Edit tracking data
--

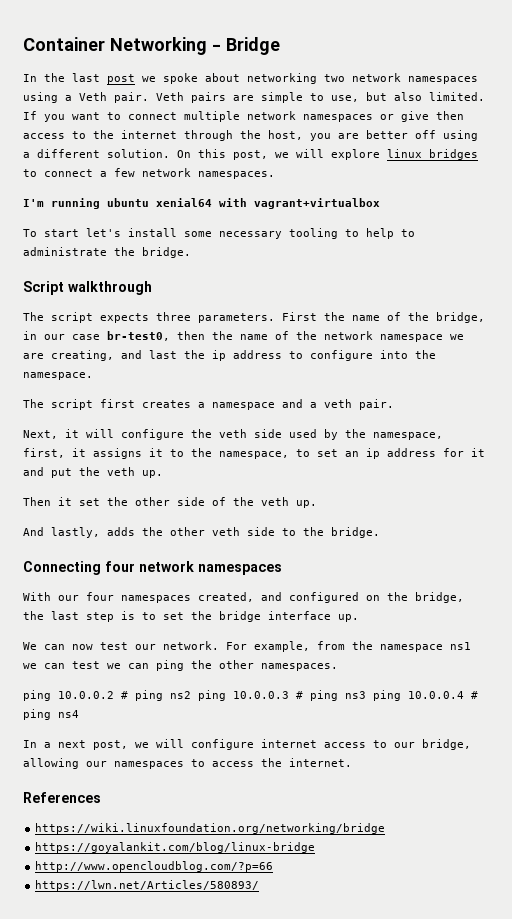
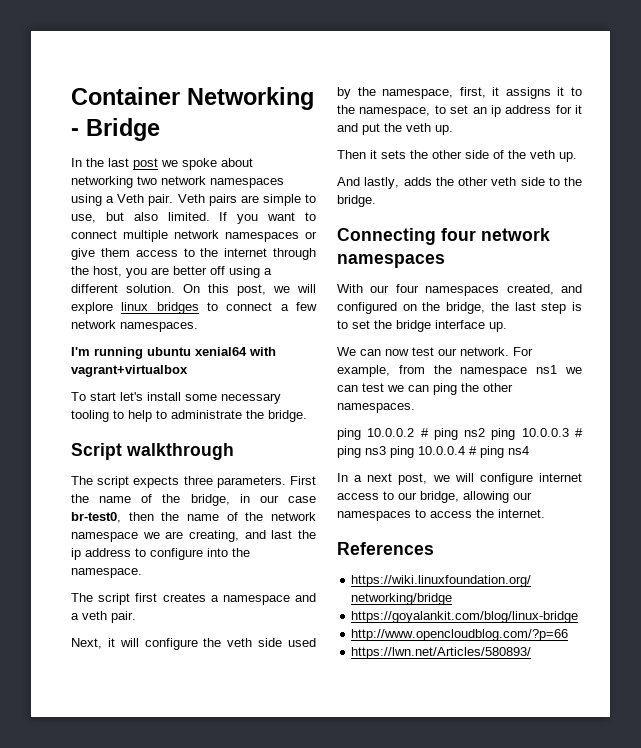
[436,111,464,120] then -> [100,248,130,257] them
[79,498,100,506] set -> [381,150,406,159] sets

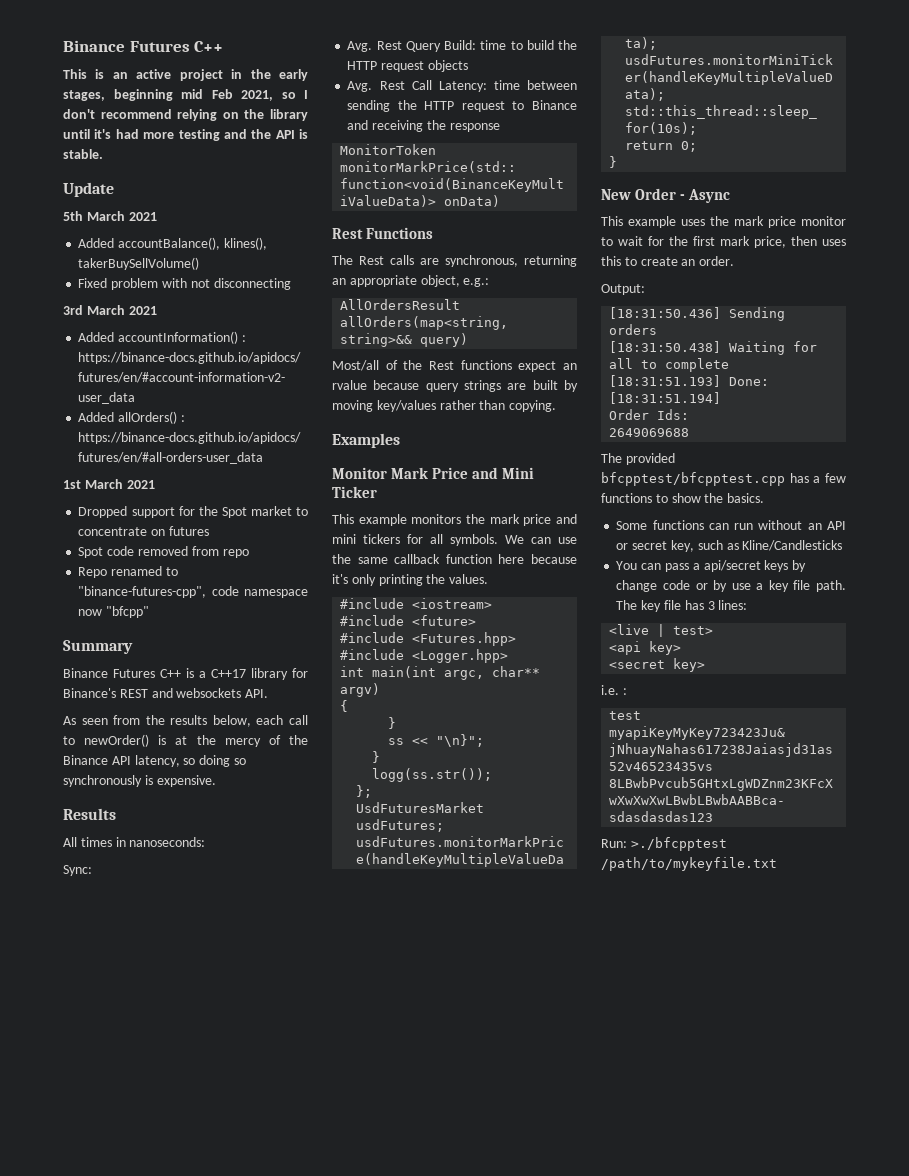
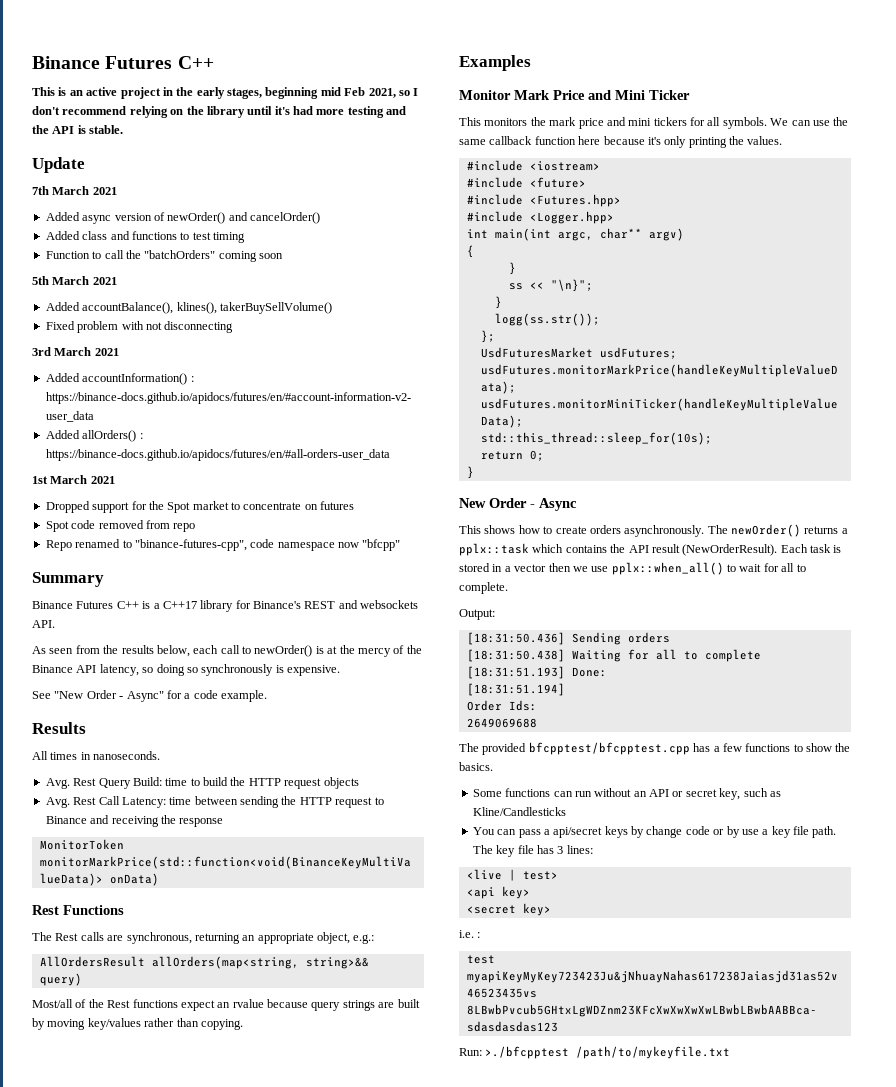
(114, 189) none -> [32,186,117,195] [45,212,320,224] [45,231,245,243] [45,250,283,262] // 7th March 2021 // Added async version of newOrder() and cancelOrder() // Added class and functions to test timing // Function to call the "batchOrders" coming soon
(216, 781) none -> [32,690,267,702] // See "New Order - Async" for a code example.
[129,837,206,847] [63,865,92,876] nanoseconds: // Sync: -> [93,751,161,760] nanoseconds.
[358,514,407,526] example -> (481, 121) none
[628,216,846,228] [601,236,846,248] [601,256,735,266] example uses the mark price monitor to wait for the first mark price, then uses this to create an order. -> [484,524,848,537] [459,543,842,556] [459,562,806,575] [459,582,508,594] shows how to create orders asynchronously. The newOrder() returns a pplx::task which contains the API result (NewOrderResult). Each task is stored in a vector then we use pplx::when_all() to wait for all to complete.

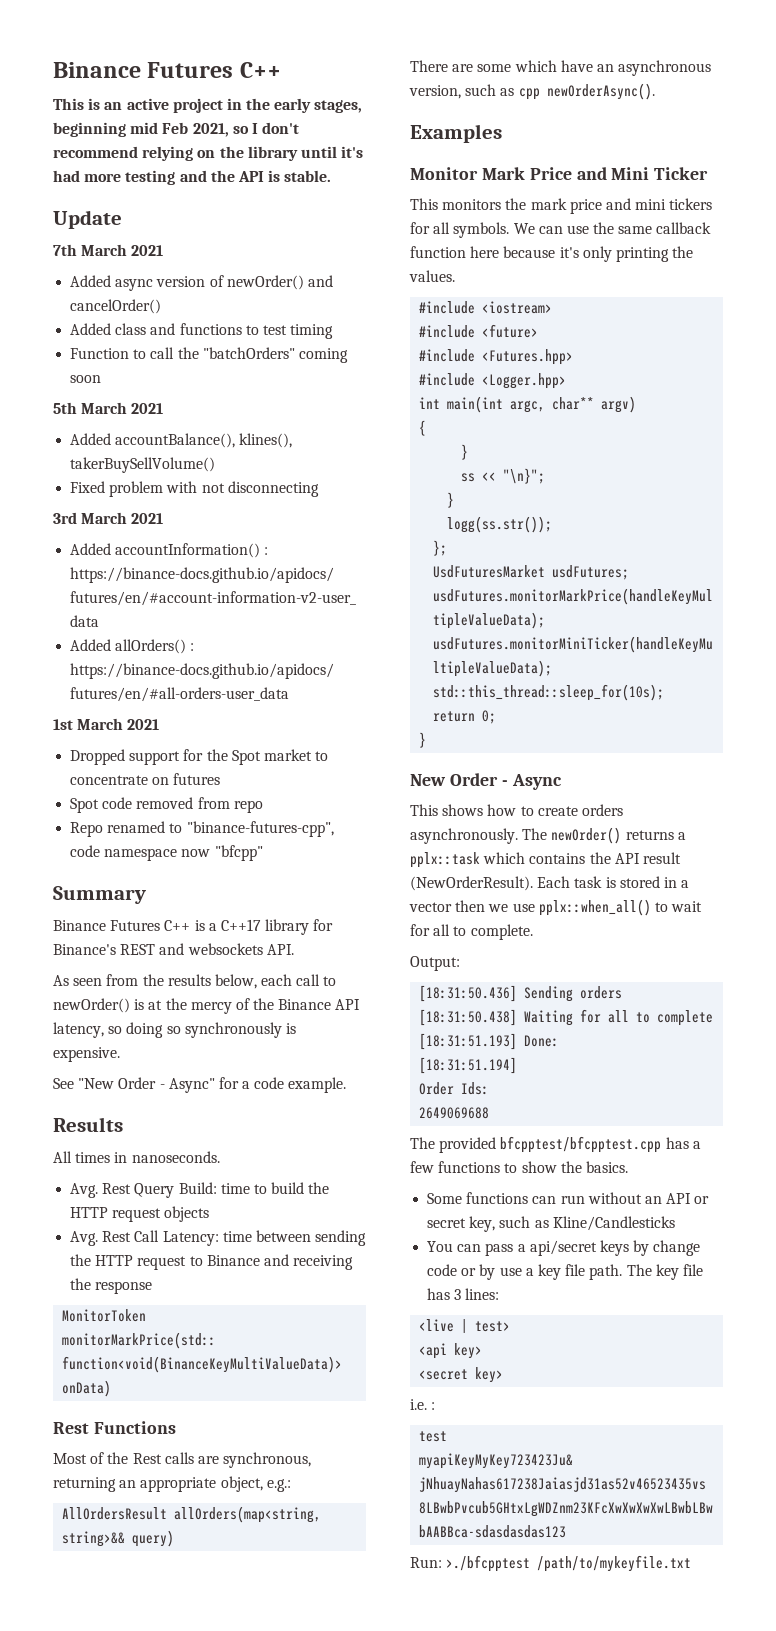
[32,932,52,941] The -> [53,1452,129,1464] Most of the
[32,999,420,1011] [32,1018,243,1030] Most/all of the Rest functions expect an rvalue because query strings are built by moving key/values rather than copying. -> [410,60,712,76] [409,83,655,100] There are some which have an asynchronous version, such as cpp newOrderAsync().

--

Work to be completed: The images are to be left out while the entries are written out exactly.

Answer:
[436,111,464,120] then -> [100,248,130,257] them
[79,498,100,506] set -> [381,150,406,159] sets

(114, 189) none -> [32,186,117,195] [45,212,320,224] [45,231,245,243] [45,250,283,262] // 7th March 2021 // Added async version of newOrder() and cancelOrder() // Added class and functions to test timing // Function to call the "batchOrders" coming soon
(216, 781) none -> [32,690,267,702] // See "New Order - Async" for a code example.
[129,837,206,847] [63,865,92,876] nanoseconds: // Sync: -> [93,751,161,760] nanoseconds.
[358,514,407,526] example -> (481, 121) none
[628,216,846,228] [601,236,846,248] [601,256,735,266] example uses the mark price monitor to wait for the first mark price, then uses this to create an order. -> [484,524,848,537] [459,543,842,556] [459,562,806,575] [459,582,508,594] shows how to create orders asynchronously. The newOrder() returns a pplx::task which contains the API result (NewOrderResult). Each task is stored in a vector then we use pplx::when_all() to wait for all to complete.

[32,932,52,941] The -> [53,1452,129,1464] Most of the
[32,999,420,1011] [32,1018,243,1030] Most/all of the Rest functions expect an rvalue because query strings are built by moving key/values rather than copying. -> [410,60,712,76] [409,83,655,100] There are some which have an asynchronous version, such as cpp newOrderAsync().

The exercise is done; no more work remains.